ACTIVITY: When you have gone through the entries below, state how many lines include the word "tile" and write nothing else.

Stored items from a collection
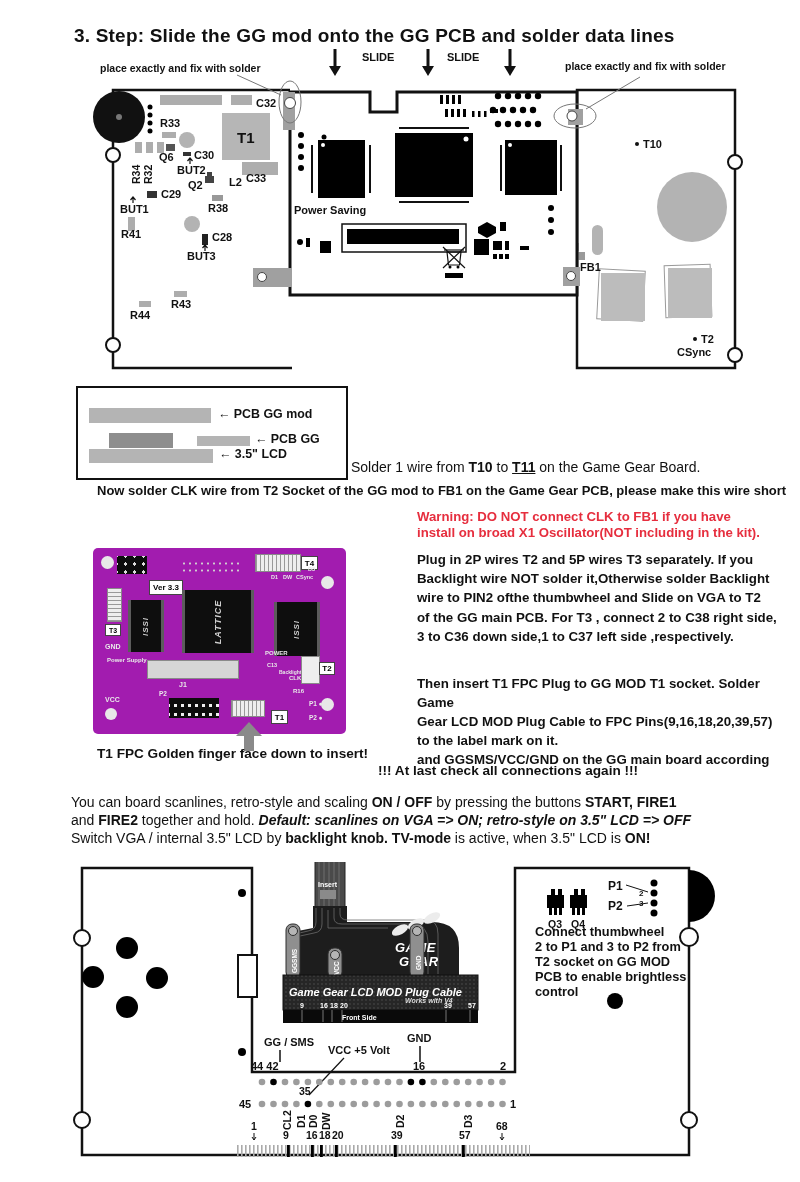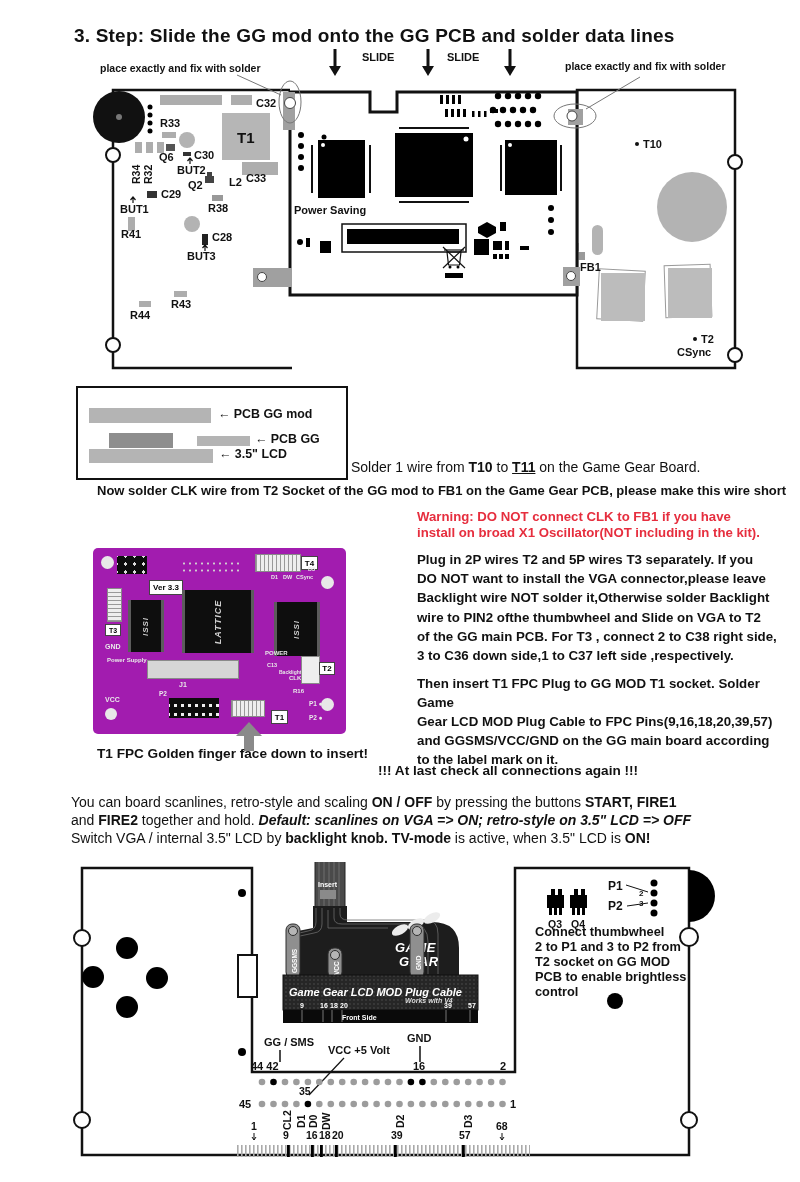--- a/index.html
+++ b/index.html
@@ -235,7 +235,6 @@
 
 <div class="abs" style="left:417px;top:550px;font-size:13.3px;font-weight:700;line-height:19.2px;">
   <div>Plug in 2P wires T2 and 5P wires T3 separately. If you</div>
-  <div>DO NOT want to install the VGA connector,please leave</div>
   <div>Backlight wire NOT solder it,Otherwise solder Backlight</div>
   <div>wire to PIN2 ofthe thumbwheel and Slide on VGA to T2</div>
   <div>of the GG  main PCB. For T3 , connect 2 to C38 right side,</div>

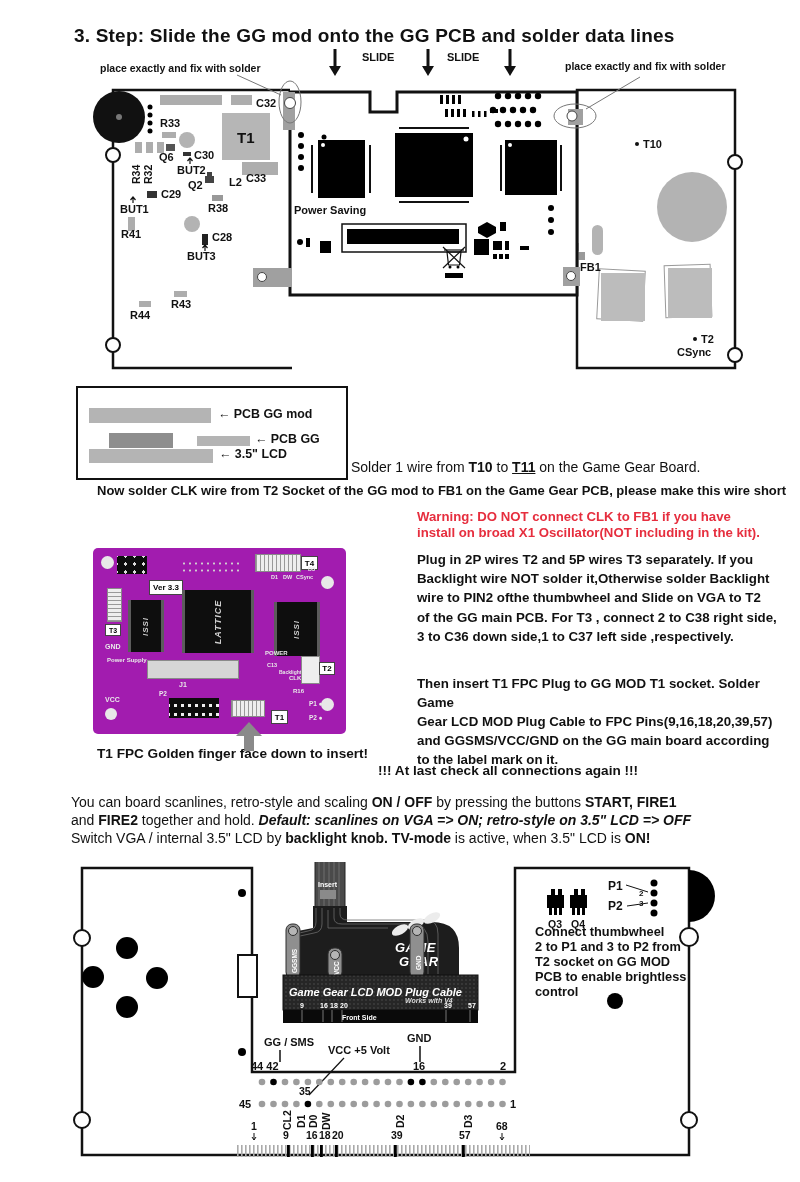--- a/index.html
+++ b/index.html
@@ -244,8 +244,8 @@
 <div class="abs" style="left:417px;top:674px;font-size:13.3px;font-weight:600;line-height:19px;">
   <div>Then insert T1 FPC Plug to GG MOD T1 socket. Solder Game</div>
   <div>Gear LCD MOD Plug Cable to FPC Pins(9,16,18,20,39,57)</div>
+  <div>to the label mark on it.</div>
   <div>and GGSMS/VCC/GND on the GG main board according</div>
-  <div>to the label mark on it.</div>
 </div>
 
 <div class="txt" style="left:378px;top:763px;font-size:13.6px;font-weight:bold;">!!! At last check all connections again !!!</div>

...

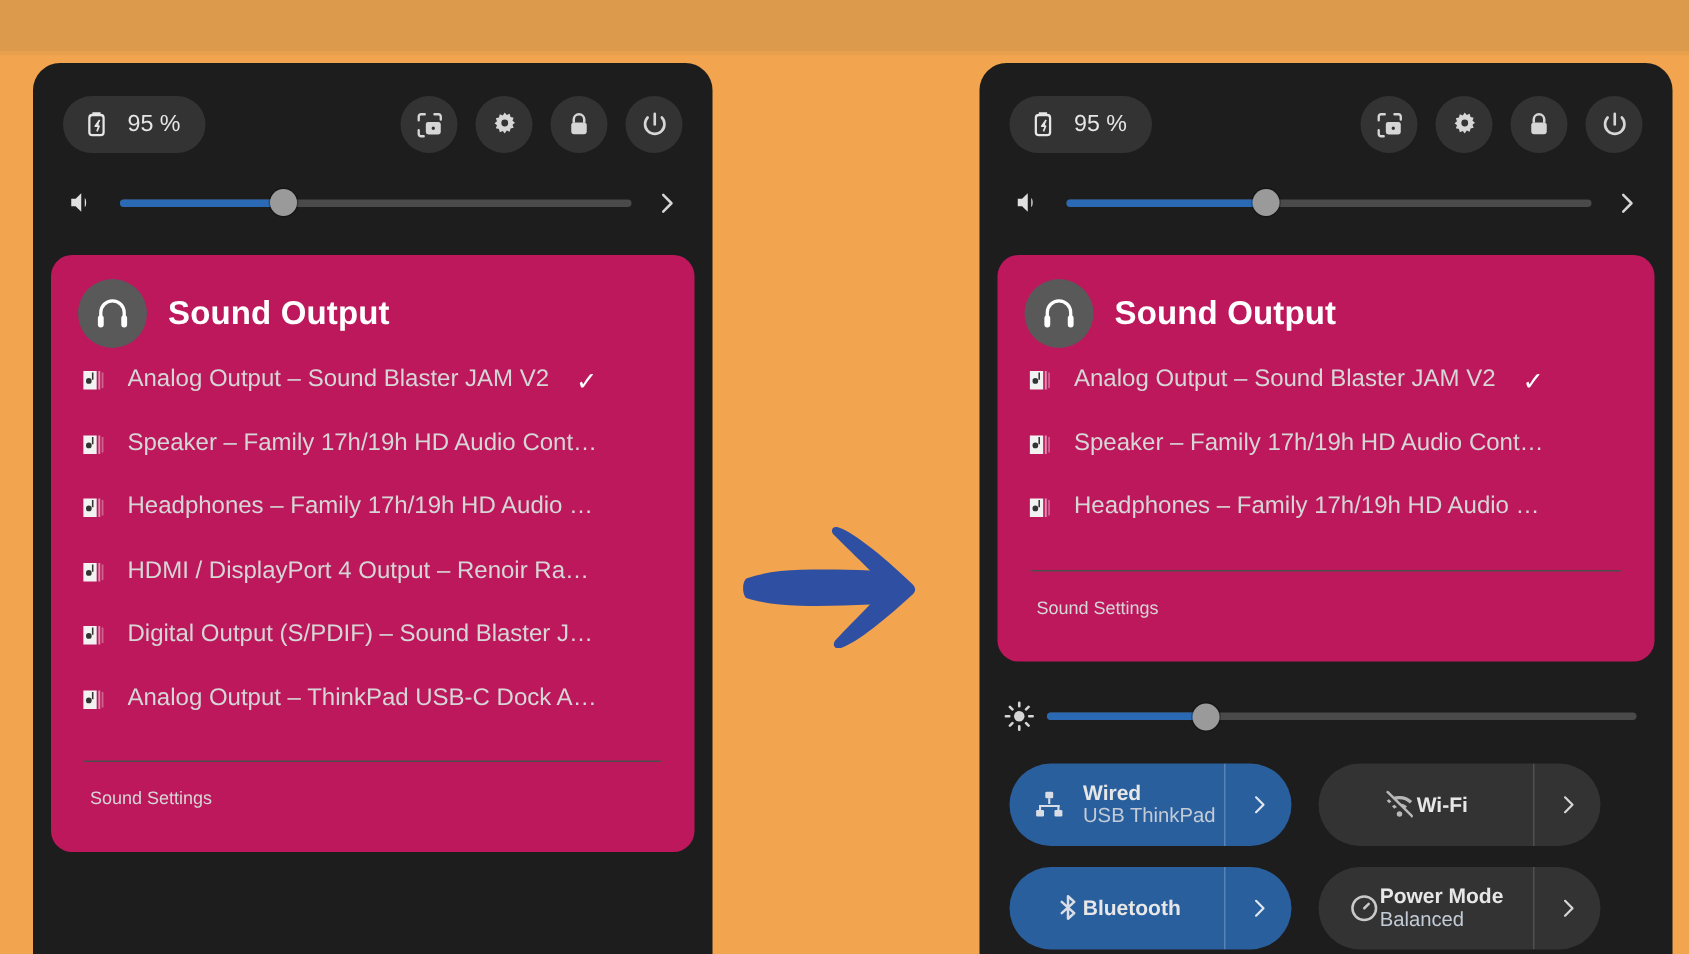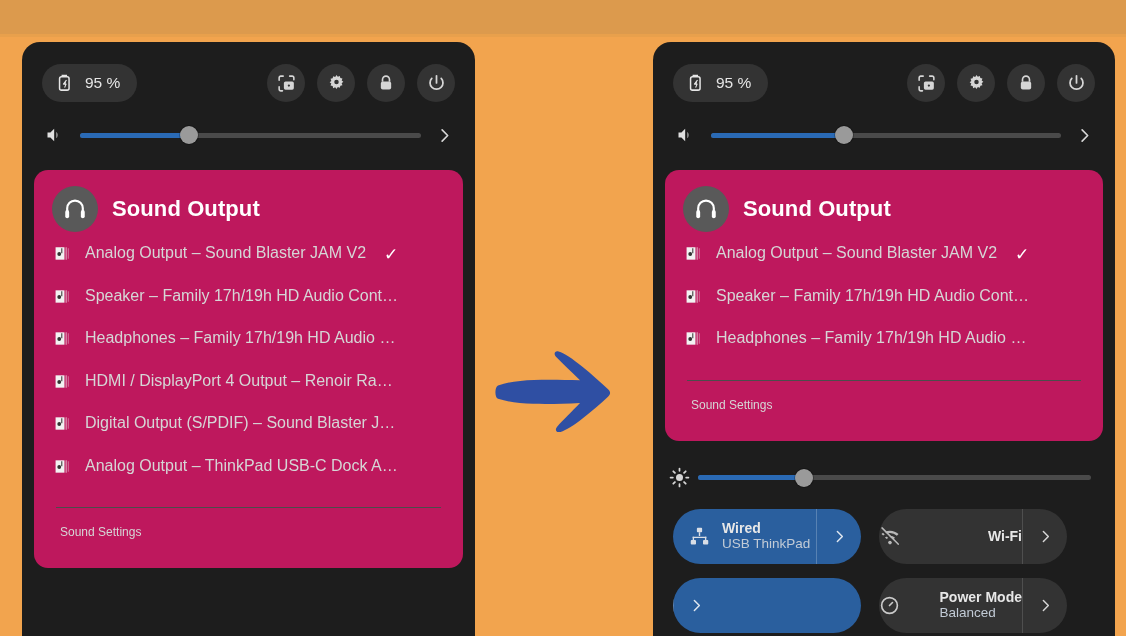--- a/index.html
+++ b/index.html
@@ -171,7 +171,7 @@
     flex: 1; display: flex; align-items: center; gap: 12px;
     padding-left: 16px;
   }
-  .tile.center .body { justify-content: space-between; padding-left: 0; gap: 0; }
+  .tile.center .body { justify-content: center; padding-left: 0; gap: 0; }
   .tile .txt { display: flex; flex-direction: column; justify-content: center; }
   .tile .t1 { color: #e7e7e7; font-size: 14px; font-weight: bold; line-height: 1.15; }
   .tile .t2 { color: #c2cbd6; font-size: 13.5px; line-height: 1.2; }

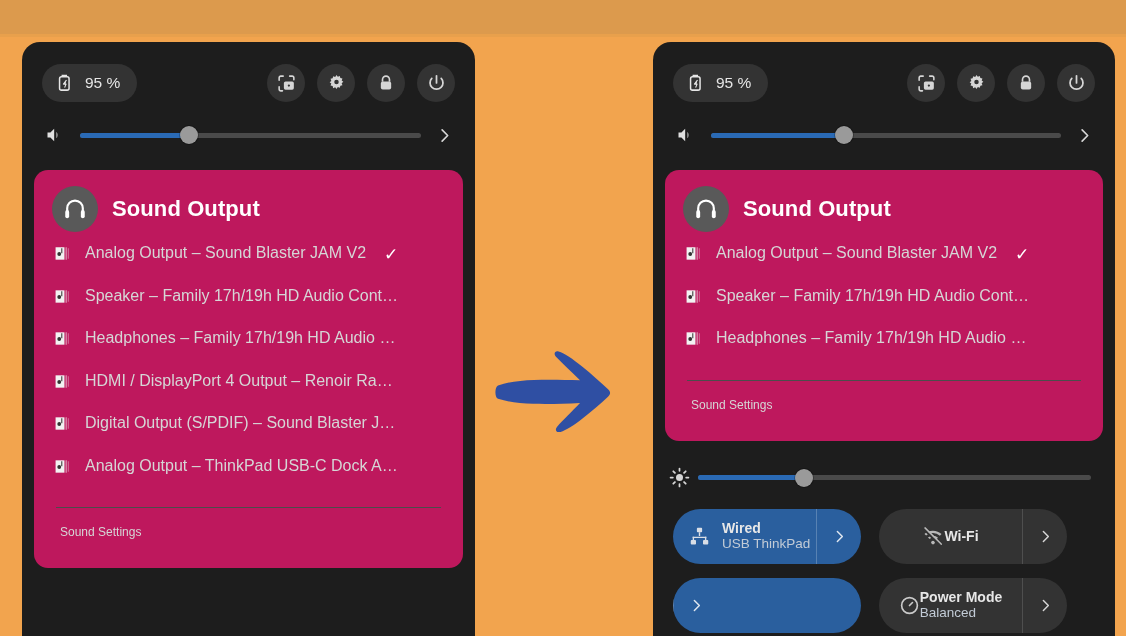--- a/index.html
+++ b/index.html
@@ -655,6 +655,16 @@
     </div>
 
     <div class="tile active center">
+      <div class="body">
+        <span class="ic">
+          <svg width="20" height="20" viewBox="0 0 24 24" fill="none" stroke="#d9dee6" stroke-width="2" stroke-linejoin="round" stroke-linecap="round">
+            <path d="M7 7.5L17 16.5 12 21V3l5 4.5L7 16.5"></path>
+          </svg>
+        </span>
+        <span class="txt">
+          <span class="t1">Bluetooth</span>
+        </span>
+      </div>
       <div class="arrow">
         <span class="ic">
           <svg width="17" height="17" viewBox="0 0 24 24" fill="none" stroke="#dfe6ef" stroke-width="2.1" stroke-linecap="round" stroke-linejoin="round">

TASK RESULT: 6